[RAW DATA]
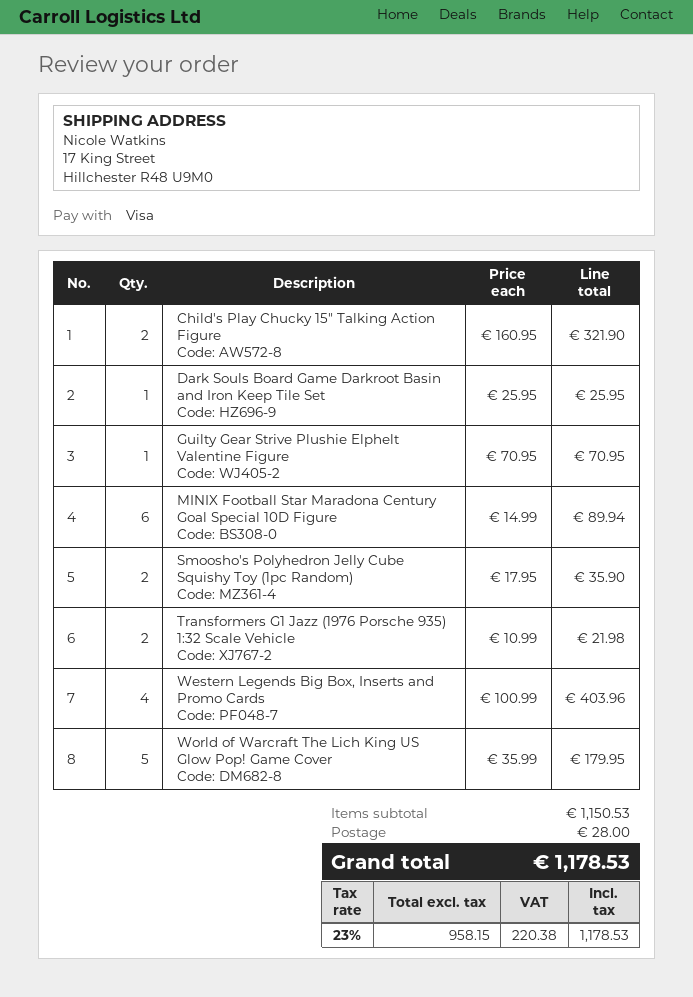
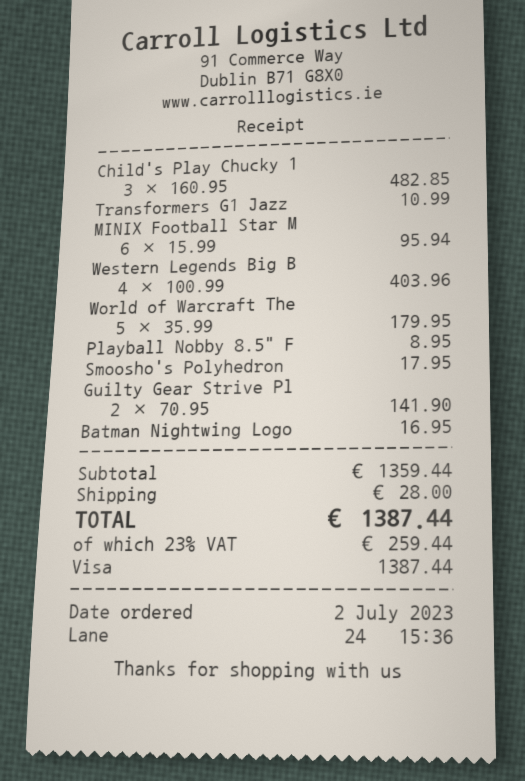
Child's Play Chucky 15" Talking Action Figure: 2 x 160.95 = 321.90 -> 3 x 160.95 = 482.85
Dark Souls Board Game Darkroot Basin and Iron Keep Tile Set: 1 x 25.95 = 25.95 -> none
Guilty Gear Strive Plushie Elphelt Valentine Figure: 1 x 70.95 = 70.95 -> 2 x 70.95 = 141.90
MINIX Football Star Maradona Century Goal Special 10D Figure: 6 x 14.99 = 89.94 -> 6 x 15.99 = 95.94
Smoosho's Polyhedron Jelly Cube Squishy Toy (1pc Random): 2 x 17.95 = 35.90 -> 1 x 17.95 = 17.95
Transformers G1 Jazz (1976 Porsche 935) 1:32 Scale Vehicle: 2 x 10.99 = 21.98 -> 1 x 10.99 = 10.99
Playball Nobby 8.5" F: none -> 1 x 8.95 = 8.95
Batman Nightwing Logo: none -> 1 x 16.95 = 16.95
subtotal: 1150.53 -> 1359.44
tax: 23% = 220.38 -> 23% = 259.44
total: 1178.53 -> 1387.44

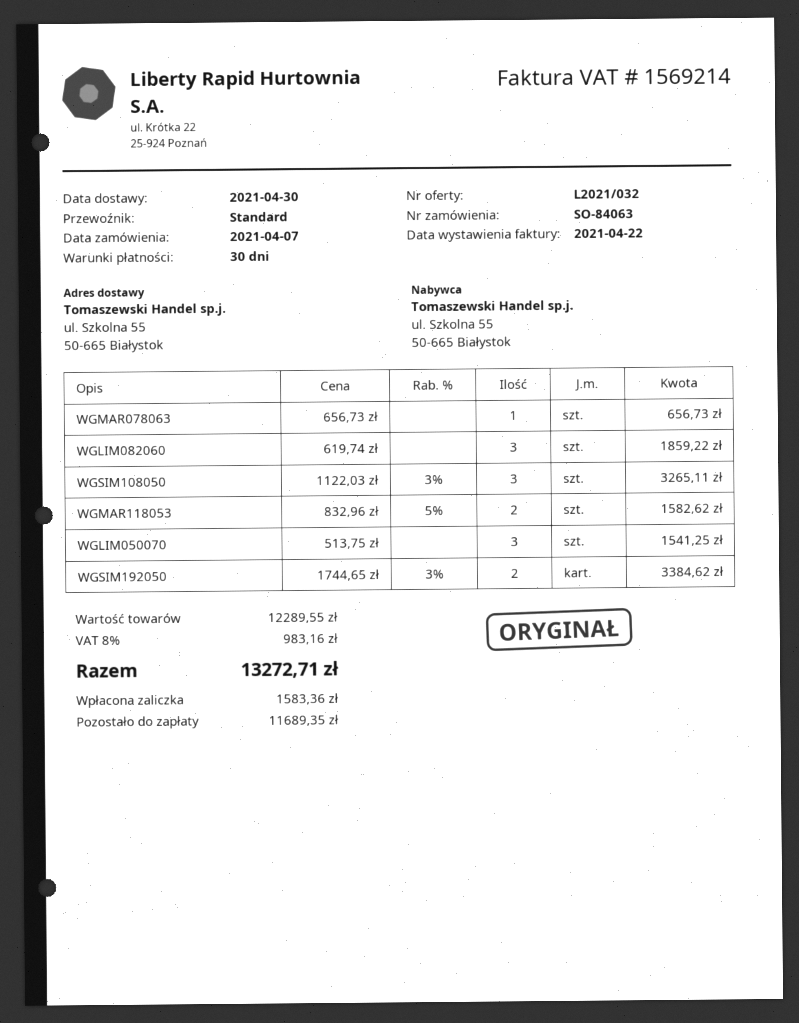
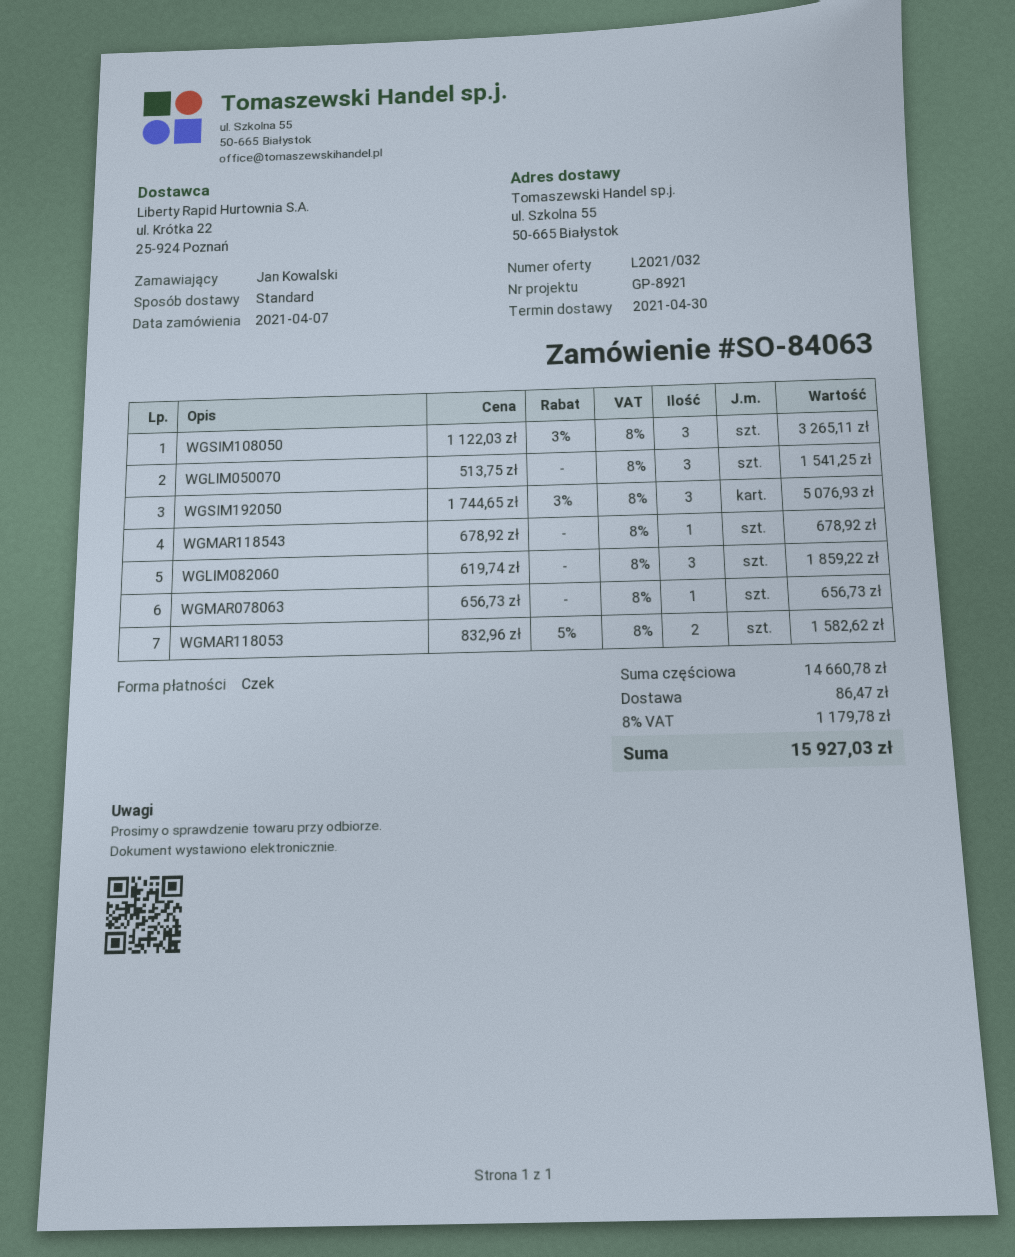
WGSIM192050: 2 x 1744.65 - 3% = 3384.62 -> 3 x 1744.65 - 3% = 5076.93
WGMAR118543: none -> 1 x 678.92 = 678.92
subtotal: 12289.55 -> 14660.78
shipping: none -> 86.47
tax: 8% = 983.16 -> 8% = 1179.78
total: 13272.71 -> 15927.03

[WORK ITEM] Say, as a single number, how many lines of the records hold the word "none".

[RESPONSE] 5